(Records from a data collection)

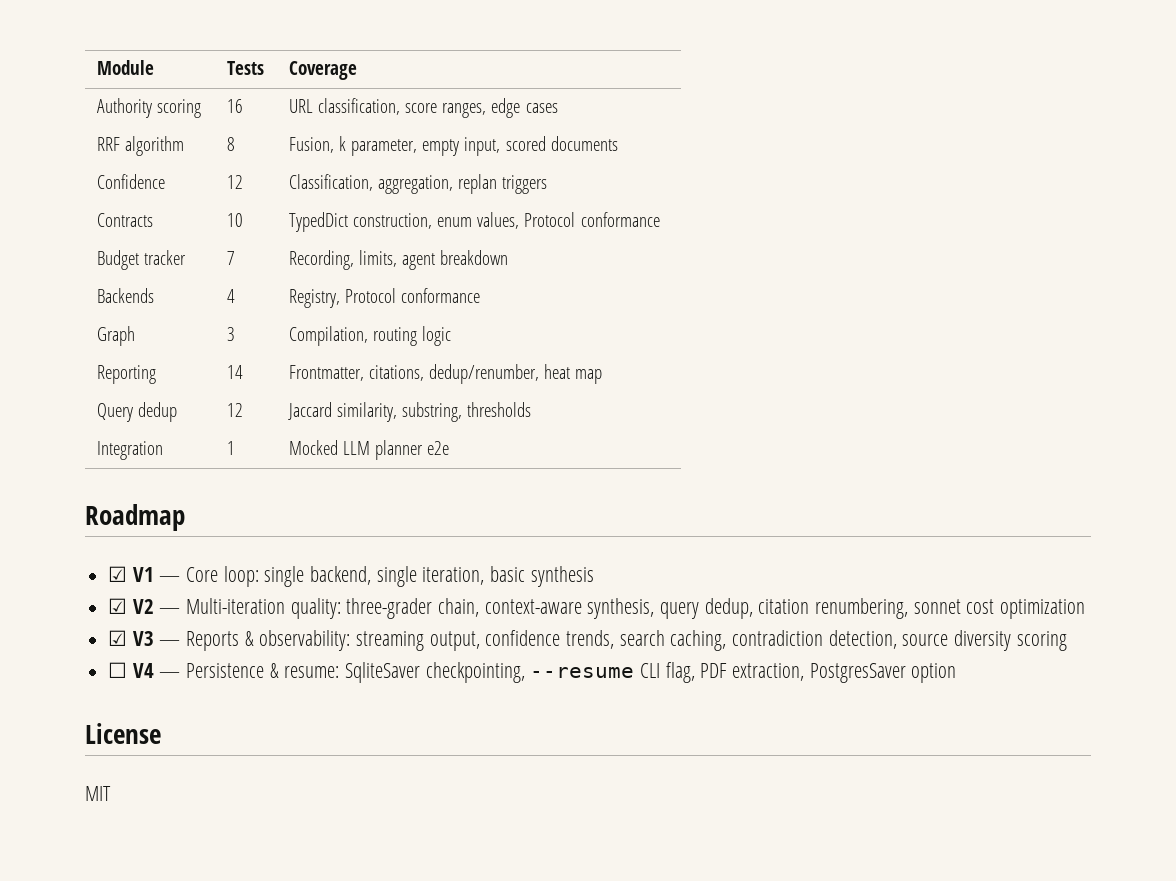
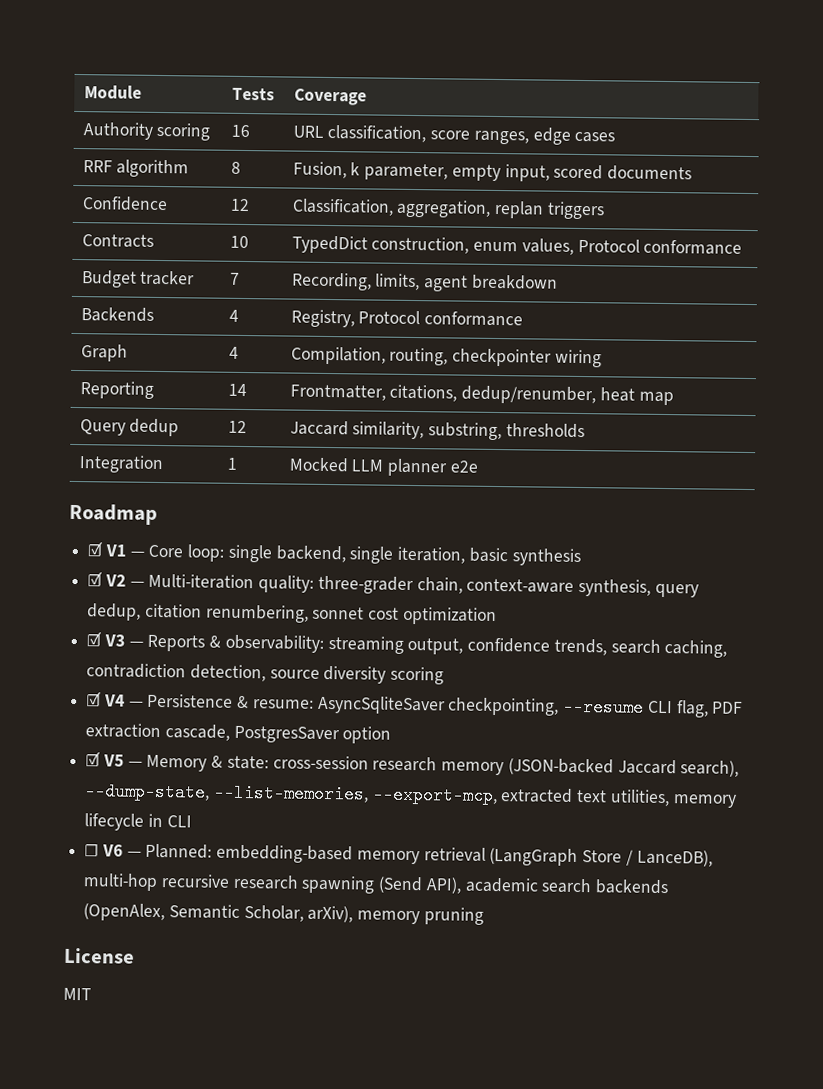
- Graph | 3 | Compilation, routing logic
+ Graph | 4 | Compilation, routing, checkpointer wiring
- ☐ V4 — Persistence & resume: SqliteSaver checkpointing, --resume CLI flag, PDF extraction, PostgresSaver option
+ ☑ V4 — Persistence & resume: AsyncSqliteSaver checkpointing, --resume CLI flag, PDF extraction cascade, PostgresSaver option
+ ☑ V5 — Memory & state: cross-session research memory (JSON-backed Jaccard search), --dump-state, --list-memories, --export-mcp, extracted text utilities, memory lifecycle in CLI
+ ☐ V6 — Planned: embedding-based memory retrieval (LangGraph Store / LanceDB), multi-hop recursive research spawning (Send API), academic search backends (OpenAlex, Semantic Scholar, arXiv), memory pruning

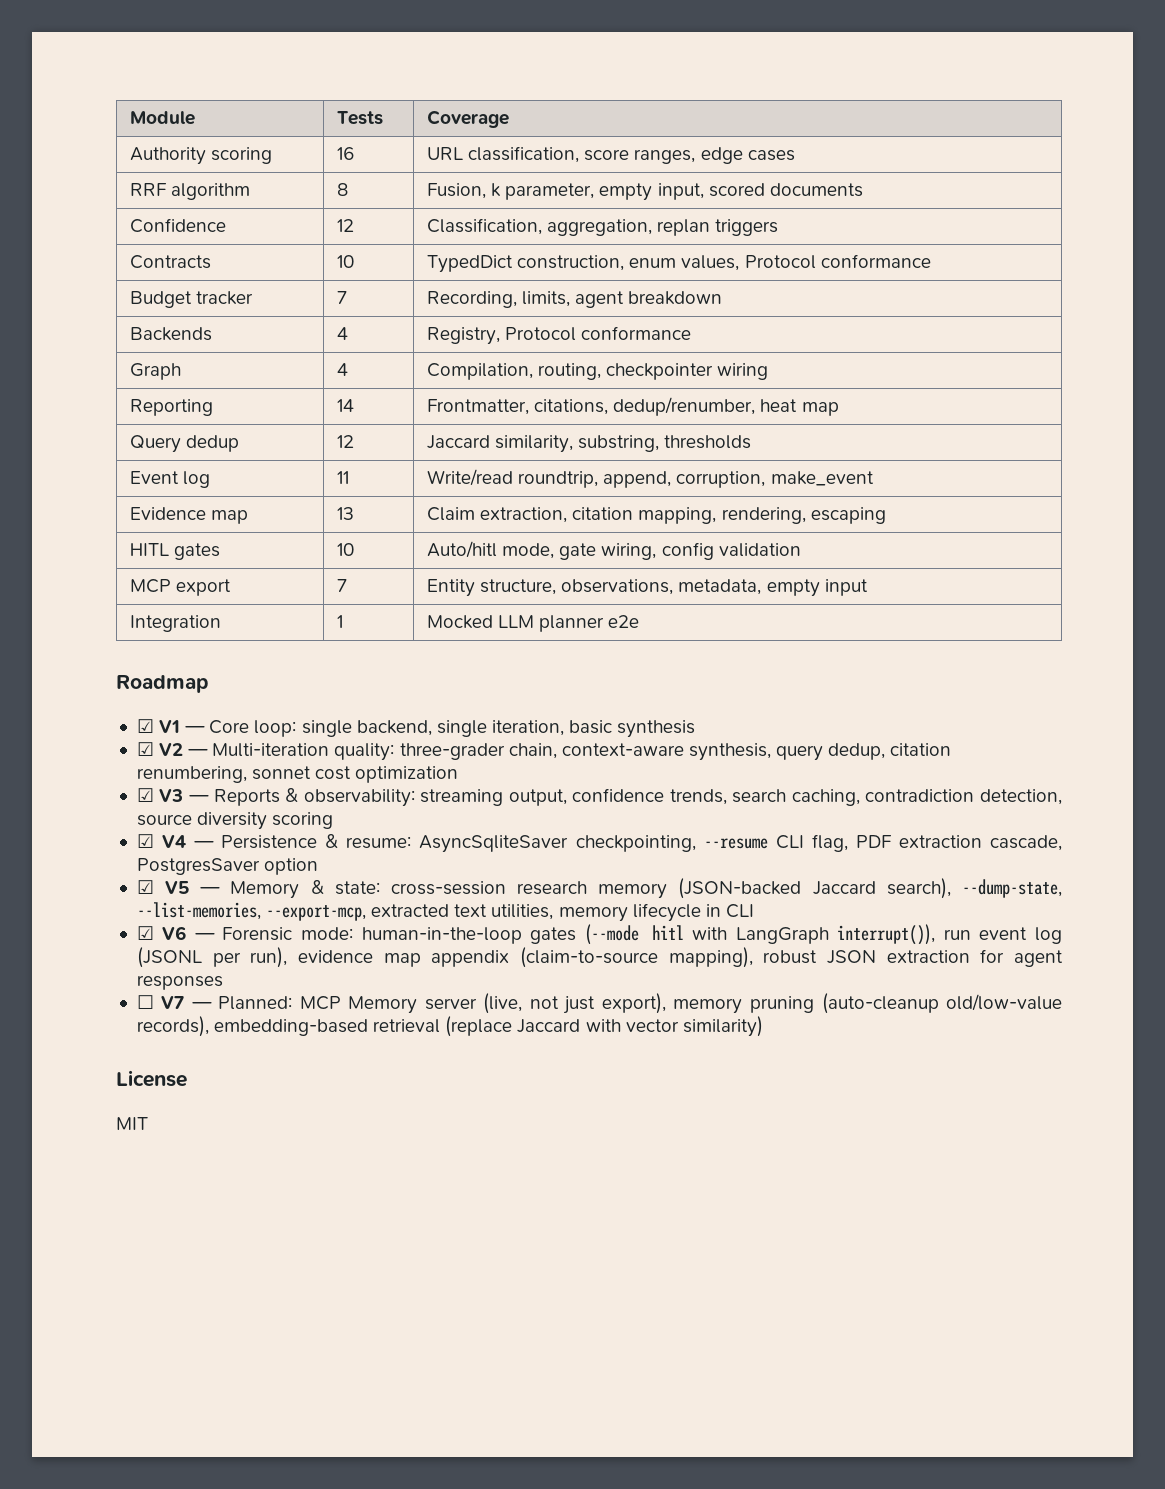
+ Event log | 11 | Write/read roundtrip, append, corruption, make_event
+ Evidence map | 13 | Claim extraction, citation mapping, rendering, escaping
+ HITL gates | 10 | Auto/hitl mode, gate wiring, config validation
+ MCP export | 7 | Entity structure, observations, metadata, empty input
- ☐ V6 — Planned: embedding-based memory retrieval (LangGraph Store / LanceDB), multi-hop recursive research spawning (Send API), academic search backends (OpenAlex, Semantic Scholar, arXiv), memory pruning
+ ☑ V6 — Forensic mode: human-in-the-loop gates (--mode hitl with LangGraph interrupt()), run event log (JSONL per run), evidence map appendix (claim-to-source mapping), robust JSON extraction for agent responses
+ ☐ V7 — Planned: MCP Memory server (live, not just export), memory pruning (auto-cleanup old/low-value records), embedding-based retrieval (replace Jaccard with vector similarity)

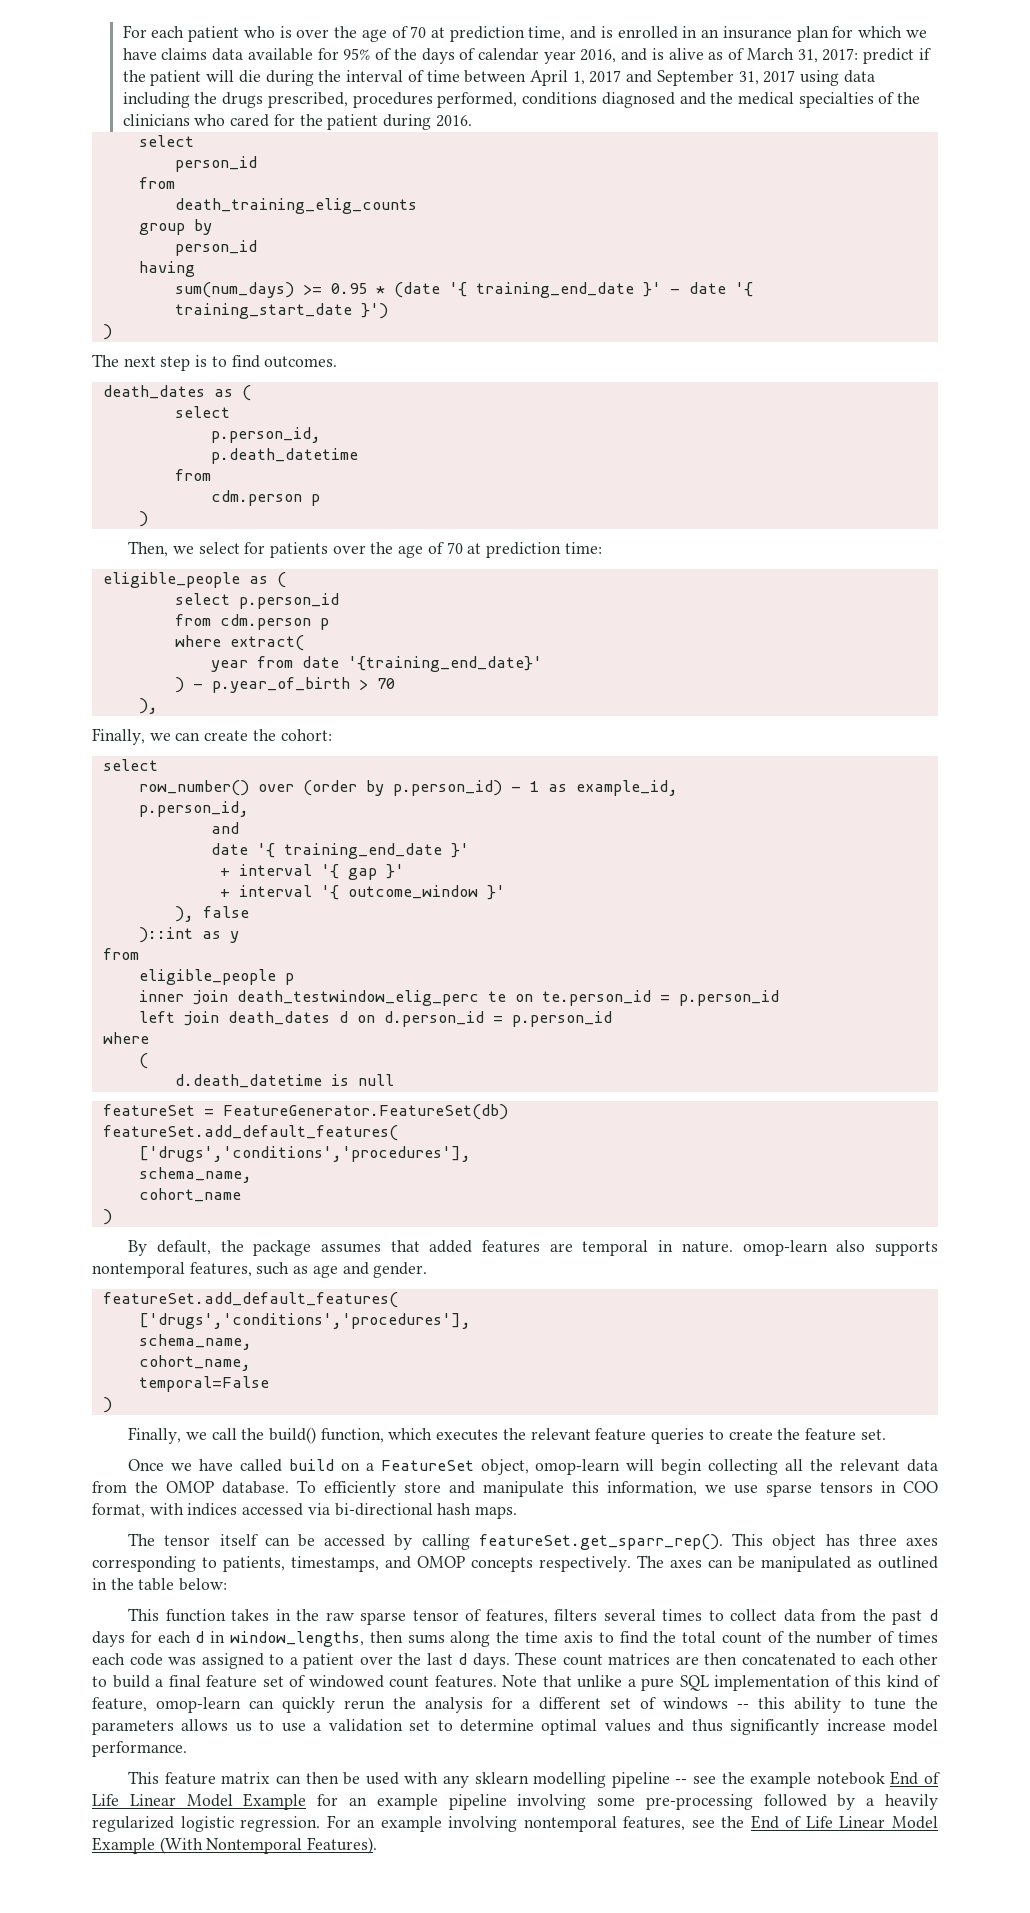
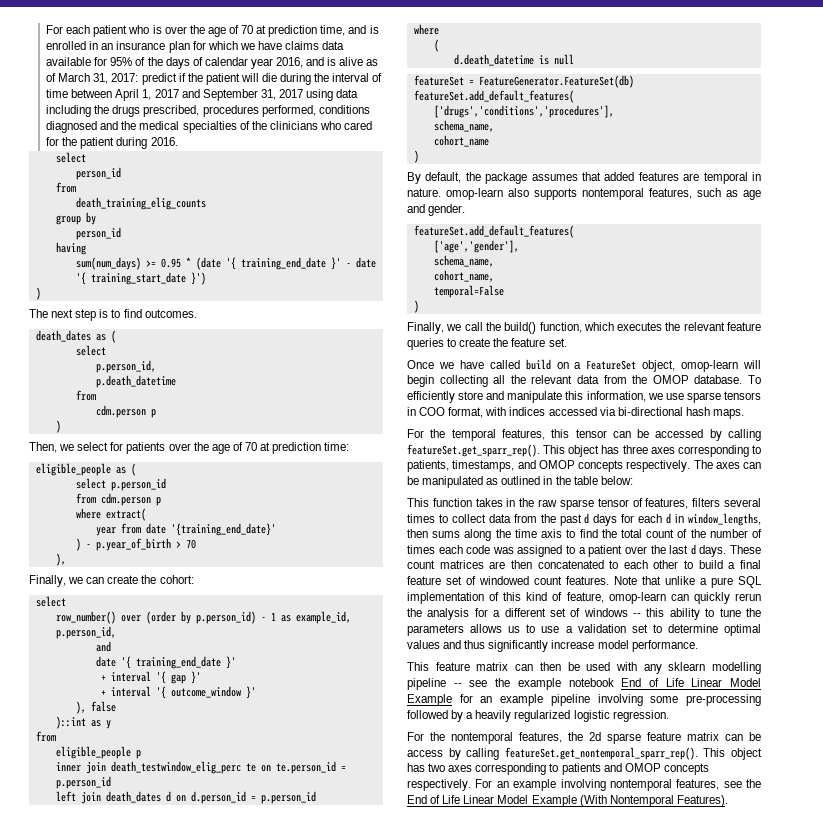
  By default, the package assumes that added features are temporal in nature. omop-learn also supports nontemporal features, such as age and gender.
  featureSet.add_default_features(
- ['drugs','conditions','procedures'],
+ ['age','gender'],
- The tensor itself can be accessed by calling featureSet.get_sparr_rep(). This object has three axes corresponding to patients, timestamps, and OMOP concepts respectively.
+ For the temporal features, this tensor can be accessed by calling featureSet.get_sparr_rep(). This object has three axes corresponding to patients, timestamps, and OMOP concepts respectively.
- This feature matrix can then be used with any sklearn modelling pipeline -- see the example notebook End of Life Linear Model Example for an example pipeline involving some pre-processing followed by a heavily regularized logistic regression. For an example involving nontemporal features, see the End of Life Linear Model Example (With Nontemporal Features).
+ This feature matrix can then be used with any sklearn modelling pipeline -- see the example notebook End of Life Linear Model Example for an example pipeline involving some pre-processing followed by a heavily regularized logistic regression.
+ For the nontemporal features, the 2d sparse feature matrix can be access by calling featureSet.get_nontemporal_sparr_rep(). This object has two axes corresponding to patients and OMOP concepts respectively. For an example involving nontemporal features, see the End of Life Linear Model Example (With Nontemporal Features).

» **Aim of the task**: The answer is the lines above, word for word, from the first one through the one containing "- The tensor"; it includes no pictures.

» **Response for this exercise**:
- Graph | 3 | Compilation, routing logic
+ Graph | 4 | Compilation, routing, checkpointer wiring
- ☐ V4 — Persistence & resume: SqliteSaver checkpointing, --resume CLI flag, PDF extraction, PostgresSaver option
+ ☑ V4 — Persistence & resume: AsyncSqliteSaver checkpointing, --resume CLI flag, PDF extraction cascade, PostgresSaver option
+ ☑ V5 — Memory & state: cross-session research memory (JSON-backed Jaccard search), --dump-state, --list-memories, --export-mcp, extracted text utilities, memory lifecycle in CLI
+ ☐ V6 — Planned: embedding-based memory retrieval (LangGraph Store / LanceDB), multi-hop recursive research spawning (Send API), academic search backends (OpenAlex, Semantic Scholar, arXiv), memory pruning

+ Event log | 11 | Write/read roundtrip, append, corruption, make_event
+ Evidence map | 13 | Claim extraction, citation mapping, rendering, escaping
+ HITL gates | 10 | Auto/hitl mode, gate wiring, config validation
+ MCP export | 7 | Entity structure, observations, metadata, empty input
- ☐ V6 — Planned: embedding-based memory retrieval (LangGraph Store / LanceDB), multi-hop recursive research spawning (Send API), academic search backends (OpenAlex, Semantic Scholar, arXiv), memory pruning
+ ☑ V6 — Forensic mode: human-in-the-loop gates (--mode hitl with LangGraph interrupt()), run event log (JSONL per run), evidence map appendix (claim-to-source mapping), robust JSON extraction for agent responses
+ ☐ V7 — Planned: MCP Memory server (live, not just export), memory pruning (auto-cleanup old/low-value records), embedding-based retrieval (replace Jaccard with vector similarity)

  By default, the package assumes that added features are temporal in nature. omop-learn also supports nontemporal features, such as age and gender.
  featureSet.add_default_features(
- ['drugs','conditions','procedures'],
+ ['age','gender'],
- The tensor itself can be accessed by calling featureSet.get_sparr_rep(). This object has three axes corresponding to patients, timestamps, and OMOP concepts respectively.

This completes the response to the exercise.